■ The problem ■
An exact transcription is needed, starting at the line containing "align-items: none ->" and running through the last line of the records, with every picture left out.

::::::::

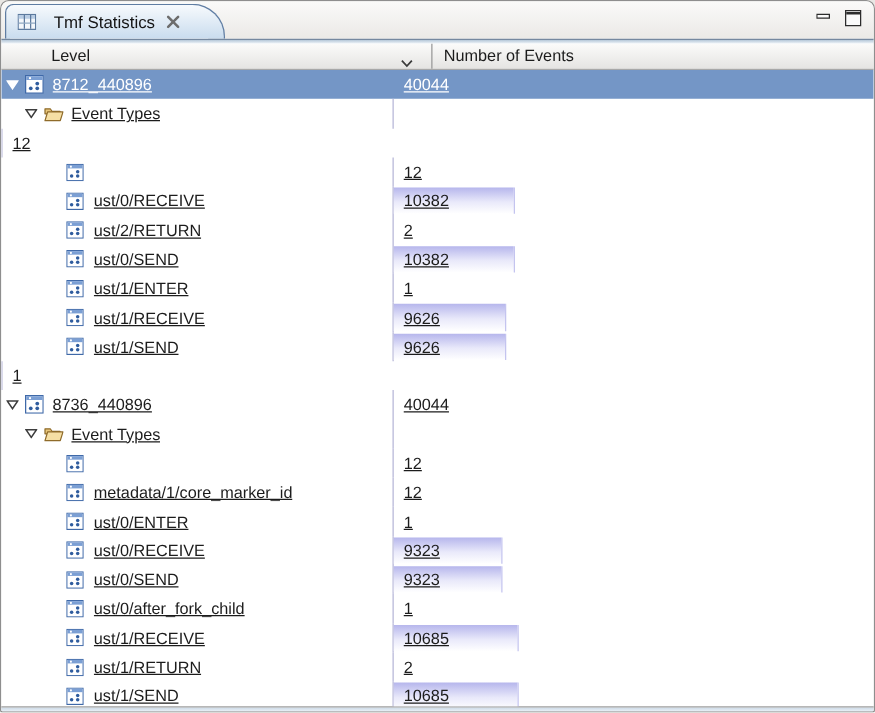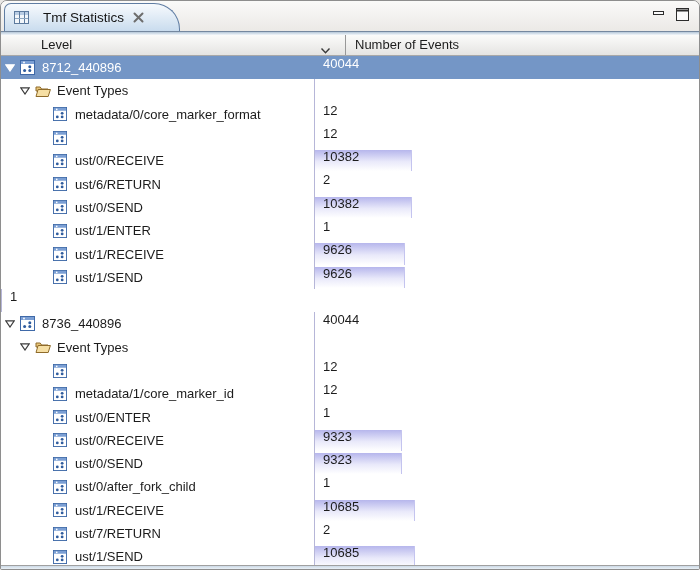"8712_440896" .row { text-decoration: none -> underline }
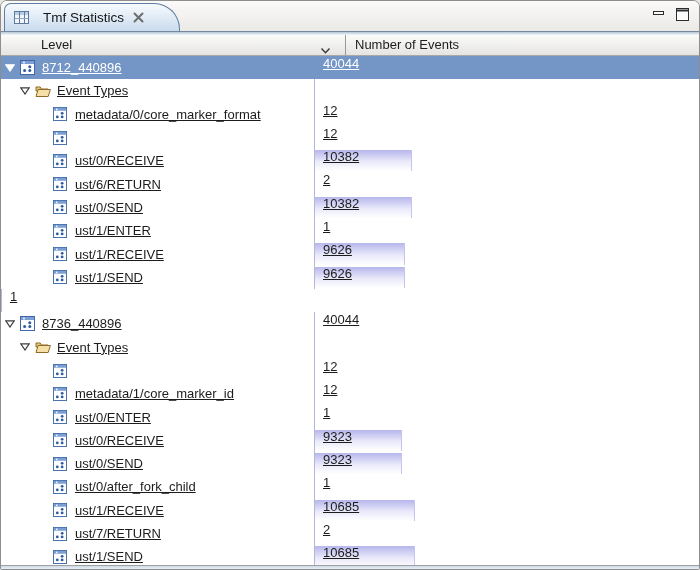"40044" .cell-value { align-items: none -> center }
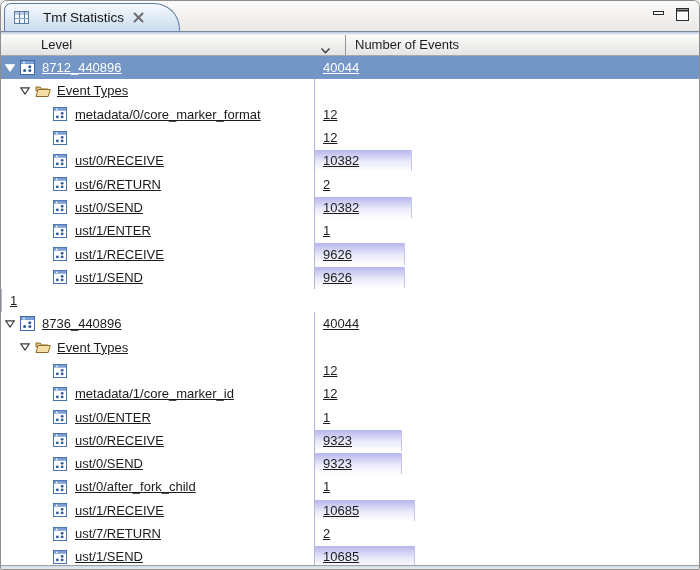"metadata/0/core_marker_format" div.cell-level { html: <div> <span></span> <span></span> <span> <svg> <rect></rect> <rect></rect> <circle></circle> <circle></circle> <circle></circle> <circle></circle> </svg> </span> <span>metadata/0/core_marker_format</span> </div> -> none }
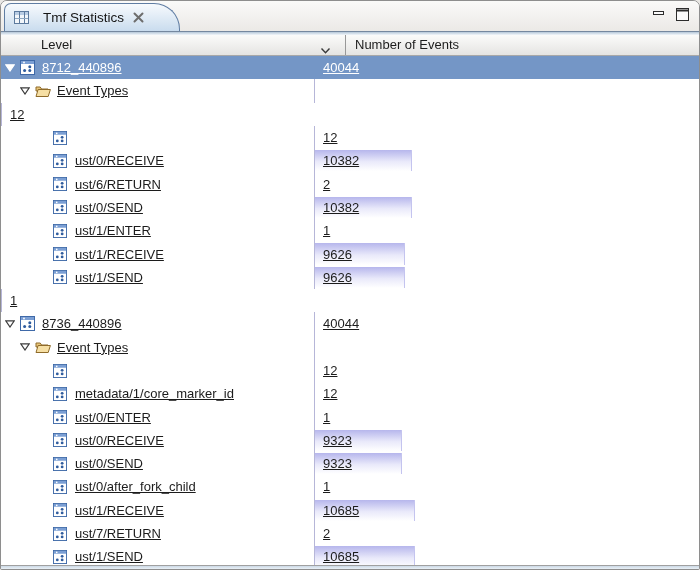"ust/6/RETURN" span.row-label { text: ust/6/RETURN -> ust/2/RETURN }
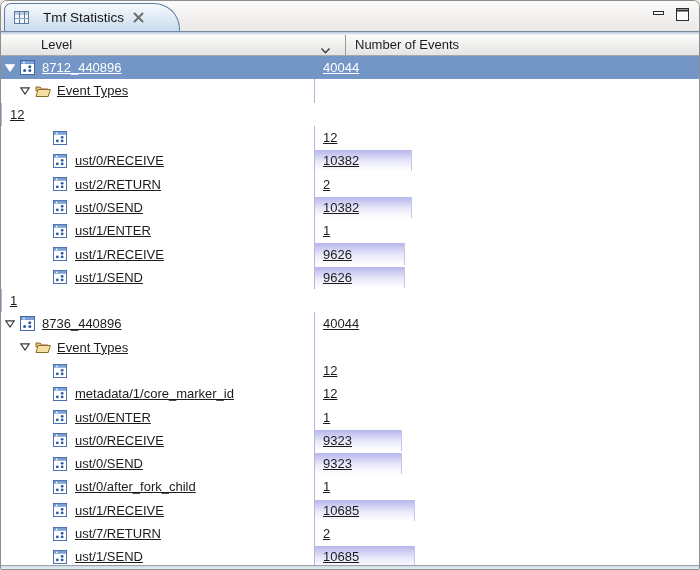"ust/7/RETURN" span.row-label { text: ust/7/RETURN -> ust/1/RETURN }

::::::::

■ Response area ■
"40044" .cell-value { align-items: none -> center }
"metadata/0/core_marker_format" div.cell-level { html: <div> <span></span> <span></span> <span> <svg> <rect></rect> <rect></rect> <circle></circle> <circle></circle> <circle></circle> <circle></circle> </svg> </span> <span>metadata/0/core_marker_format</span> </div> -> none }
"ust/6/RETURN" span.row-label { text: ust/6/RETURN -> ust/2/RETURN }
"ust/7/RETURN" span.row-label { text: ust/7/RETURN -> ust/1/RETURN }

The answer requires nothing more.